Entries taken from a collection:
• • •
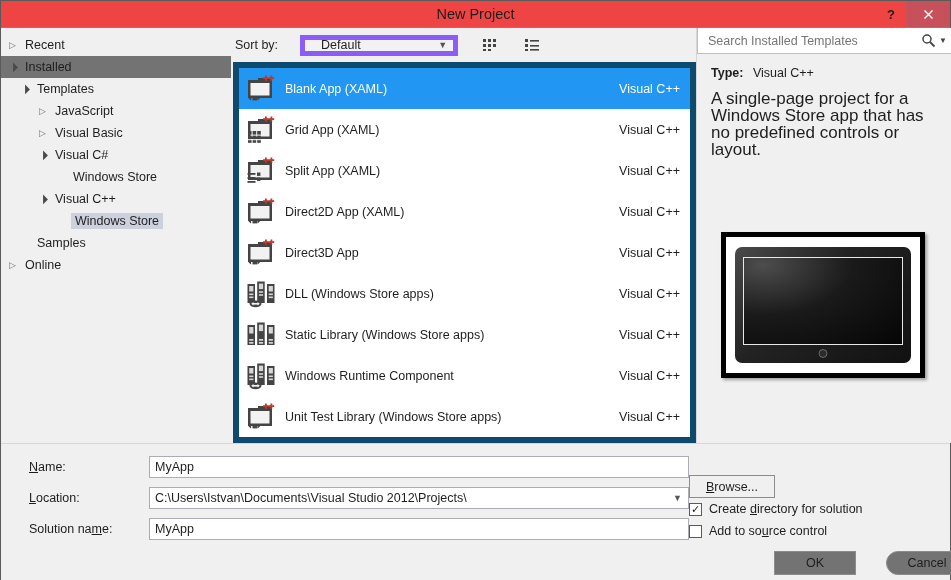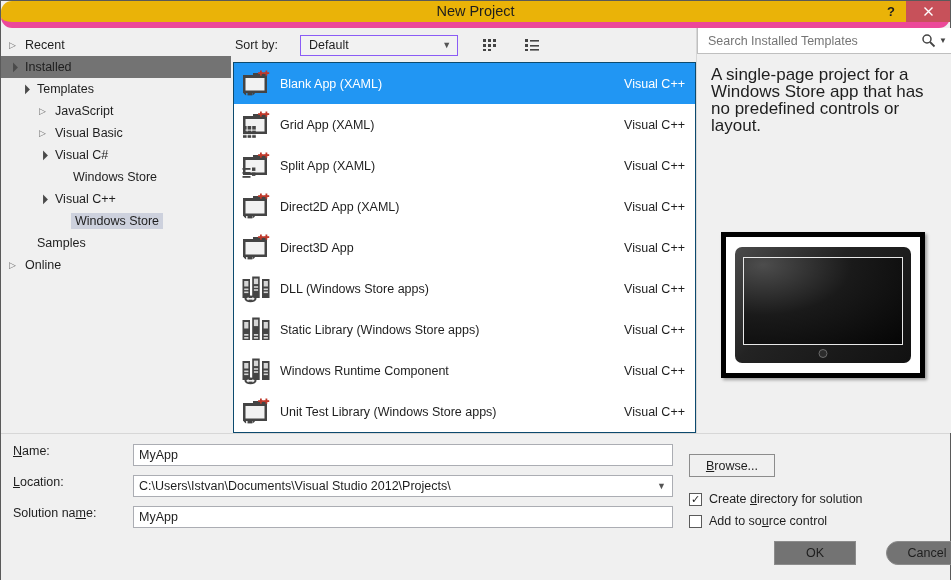--- a/index.html
+++ b/index.html
@@ -16,23 +16,23 @@
     background: #f0f0f0;
     border: 1px solid #5a5a5a;
     display: flex; flex-direction: column;
   }
 
   
   #titlebar {
     position: relative;
     height: 27px;
     min-height: 27px;
-    background: #eab308;
-    border-bottom: 6px solid #ec4899;
-    display: flex; align-items: center; border-radius: 11px;
+    background: #ef4444;
+    border-bottom: 1px solid #ec4899;
+    display: flex; align-items: center;
   }
   #title-text {
     position: absolute;
     left: 0; right: 0;
     text-align: center;
     font-size: 14.5px;
     color: #1e1e1e;
     line-height: 27px;
   }
   #titlebar-buttons {
@@ -107,40 +107,40 @@
     height: 34px;
     display: flex; align-items: center;
     padding-left: 4px;
     gap: 22px;
   }
   #sortby-label { font-size: 12.5px; color: #1e1e1e; }
   #sort-select {
     position: relative;
     width: 158px; height: 21px;
     background: #f2f2f2;
-    border: 1px solid #8b5cf6;
-    display: flex; align-items: center;
-    padding-left: 8px;
+    border: 5px solid #8b5cf6;
+    display: flex; align-items: center;
+    padding-left: 16px;
     font-size: 12.5px; color: #1e1e1e;
     cursor: pointer;
   }
   #sort-select .chev {
     position: absolute; right: 6px;
     font-size: 9px; color: #555;
   }
   .viewmode-btn {
     width: 20px; height: 20px;
     display: flex; align-items: center; justify-content: center;
     cursor: pointer;
   }
 
   #template-list {
     flex: 1;
     margin: 0 0 0 2px;
-    border: 1px solid #0c4a6e;
+    border: 6px solid #0c4a6e;
     background: #ffffff;
     overflow: hidden;
   }
   .tpl-row {
     height: 41px;
     display: flex; align-items: center;
     padding: 0 10px 0 6px;
     cursor: pointer;
   }
   .tpl-row.selected {
@@ -245,24 +245,24 @@
   
   #bottom-area {
     height: 148px;
     min-height: 148px;
     border-top: 1px solid #d7d7d7;
     background: #f0f0f0;
     position: relative;
     padding: 10px 0 0 0;
   }
   .form-row {
-    display: flex; align-items: flex-start;
+    display: flex; align-items: center;
     height: 25px;
     margin-bottom: 6px;
-    padding-left: 12px;
+    padding-left: 28px;
   }
   .form-label {
     width: 120px; min-width: 120px;
     font-size: 12.5px; color: #1e1e1e;
   }
   .form-label u { text-decoration: underline; }
   .text-input {
     width: 540px; height: 22px;
     background: #ffffff;
     border: 1px solid #abadb3;
@@ -281,21 +281,21 @@
     font-size: 12.5px; color: #1e1e1e;
     cursor: text;
   }
   .combo-input .chev {
     position: absolute; right: 6px;
     font-size: 9px; color: #555;
     cursor: pointer;
   }
   #browse-btn {
     position: absolute;
-    left: 688px; top: 20px;
+    left: 688px; top: 31px;
     width: 86px; height: 23px;
     background: #f0f0f0;
     border: 1px solid #8c8c8c;
     font-family: "Liberation Sans", sans-serif;
     font-size: 12.5px; color: #1e1e1e;
     cursor: pointer;
   }
   #browse-btn u { text-decoration: underline; }
   .checkbox-row {
     position: absolute;
@@ -658,20 +658,24 @@
         <input id="search-input" type="text" placeholder="Search Installed Templates" style="">
         <span id="search-icon-wrap">
           <svg width="15" height="15" viewBox="0 0 15 15">
             <circle cx="6" cy="6" r="4" stroke="#444" stroke-width="1.5" fill="none"></circle>
             <path d="M9 9 L13.5 13.5" stroke="#444" stroke-width="1.8" fill="none"></path>
           </svg>
           <span style="font-size:8px;color:#444;">▼</span>
         </span>
       </div>
       <div id="detail-pane">
+        <div id="type-line">
+          <b>Type:</b>
+          <span id="type-value">Visual C++</span>
+        </div>
         <div id="desc-text">A single-page project for a Windows Store app that has no predefined controls or layout.</div>
         <div id="preview-frame">
           <div id="preview-device">
             <div id="preview-screen"></div>
             <div id="preview-home"></div>
           </div>
         </div>
       </div>
     </div>
   </div>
• • •
> Task prompt: Pull every line that holds the string "input" out of the records.

> Task answer:
   .text-input {
   .combo-input .chev {
         <input id="search-input" type="text" placeholder="Search Installed Templates" style="">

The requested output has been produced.